Spanning 1987–1993, Strange State of Being illustrates that illness by no means negates intimacy. The exhibition, now on view at Alexander Gray Associates, brings together a selection of oil paintings by Hugh Steers, who was diagnosed with HIV in 1987 and died of AIDS- related complications in 1995, when he was only 32 years old. Featuring an array of male nudes in domestic interiors, the works are imbued with grace and elegance, and manifest queer sensuality and devotion in a time marked by unsurmountable loss and neglect.
In “Hospital Bed” (1993), a man holds his lover solemnly, the latter hooked up to an oxygen machine. Their embrace resembles a pietà, and recalls the many parallels that have been drawn between the suffering of Christ and queer martyrdom during the AIDS crisis. The same holds true for “Two Men and a Woman” (1992), in which a naked man lies in a bathtub filled with only a few inches of water. A woman, who likewise radiates a queer sensibility with her mullet-like haircut and button-up tucked into slacks, washes him attentively, her sleeves rolled up. A dark red washcloth glides over his chest, appearing almost like a gaping wound, and yielding a scene which calls to mind Doubting Thomas, who inserted his fingers into Jesus’ wound.
There are a few paintings in which Steers tries to embed a more obvious political message, such as in “Gas Mask” (1992). Featuring a suited businessman wearing the titular mask, the painting’s subject is seated comfortably on a chair, an American flag looming behind him. Lacking the intimacy that courses through Steers’s practice, these works are less successful.
While clearly inspired by Renaissance imagery, Steers’s own aesthetic is undeniably informed by the likes of Pierre Bonnard and Edward Hopper, with a bit of David Hockney sprinkled on top. It’s worth noting that practicing figurative painting was frowned on by many at the height of the AIDS crisis, seen by prominent figures like Douglas Crimp as self-indulgent, an act that ran the risk of aestheticizing adversity. Crimp, an art historian and activist, famously wrote in 1987 that “anything said or done about AIDS that does not give precedence to the knowledge, the needs, and the demands of people living with AIDS must be condemned.”

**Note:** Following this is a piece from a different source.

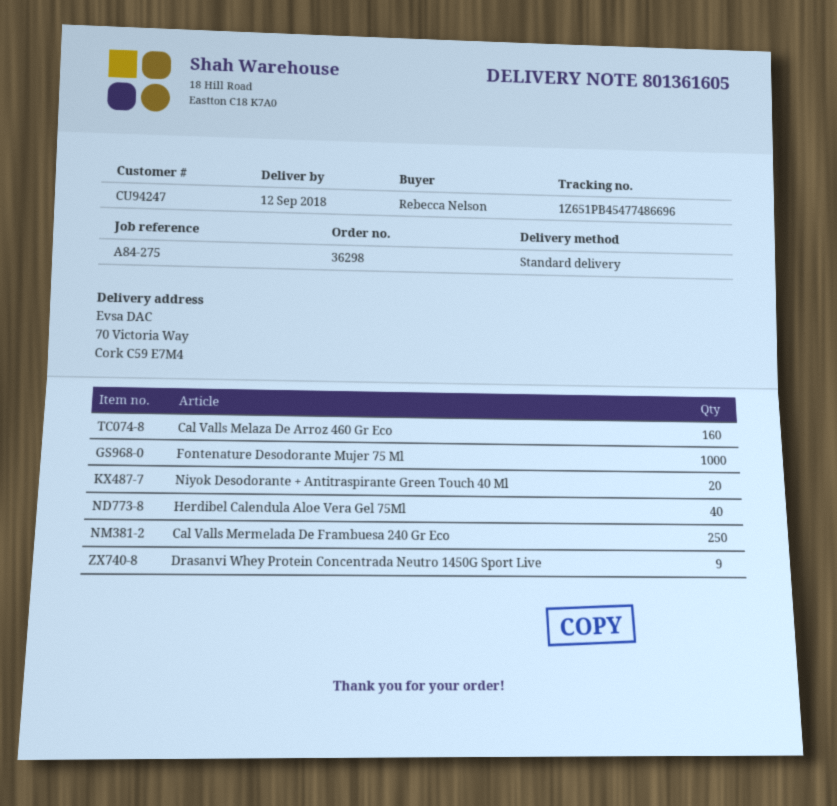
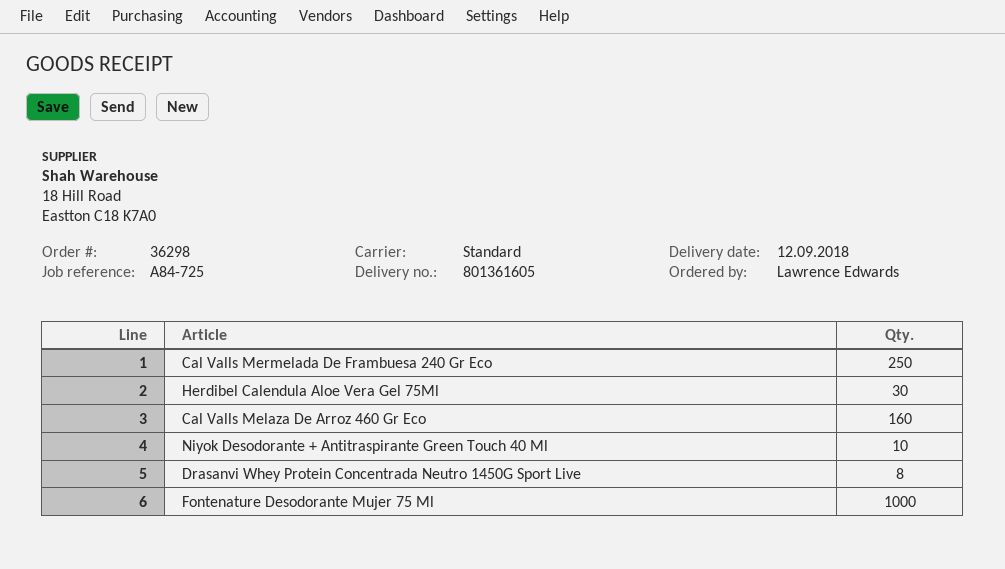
reference: A84-275 -> A84-725
ordered by: Rebecca Nelson -> Lawrence Edwards
Niyok Desodorante + Antitraspirante Green Touch 40 Ml: 20 -> 10
Herdibel Calendula Aloe Vera Gel 75Ml: 40 -> 30
Drasanvi Whey Protein Concentrada Neutro 1450G Sport Live: 9 -> 8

And condemned it was, at least in the theory-heavy, conceptually dominated New York art world. As a result, much of the art historical narrative around the AIDS crisis has come to be defined by activist practices, documentary photography, and conceptual registers for grief and anger. These past few years, however, some room is finally being made for the more literal and emotive representations offered by figurative painting. The work of Patrick Angus, for example — another figurative painter who died of AIDS-related complications in 1992 and likewise went under-recognized during his lifetime — has also received more visibility lately.
Interestingly, the particular kind of queer male figurative painting that both Steers and Angus practiced is experiencing a revival (dare one say, renaissance) in our current moment. This fall and winter alone, I have found myself standing in awe in front of works by Louis Fratino, Salmon Toor, Anthony Cudahy, and Doron Langberg, to name a few. We have always known, of course, that the death of painting is nothing but a myth, but it is refreshing to see such forcibly dormant aesthetic sensibilities resurface into the limelight.
Hugh Steers: Strange State of Being continues through April 3 at Alexander Gray Associates (510 West 26 Street, Chelsea, Manhattan).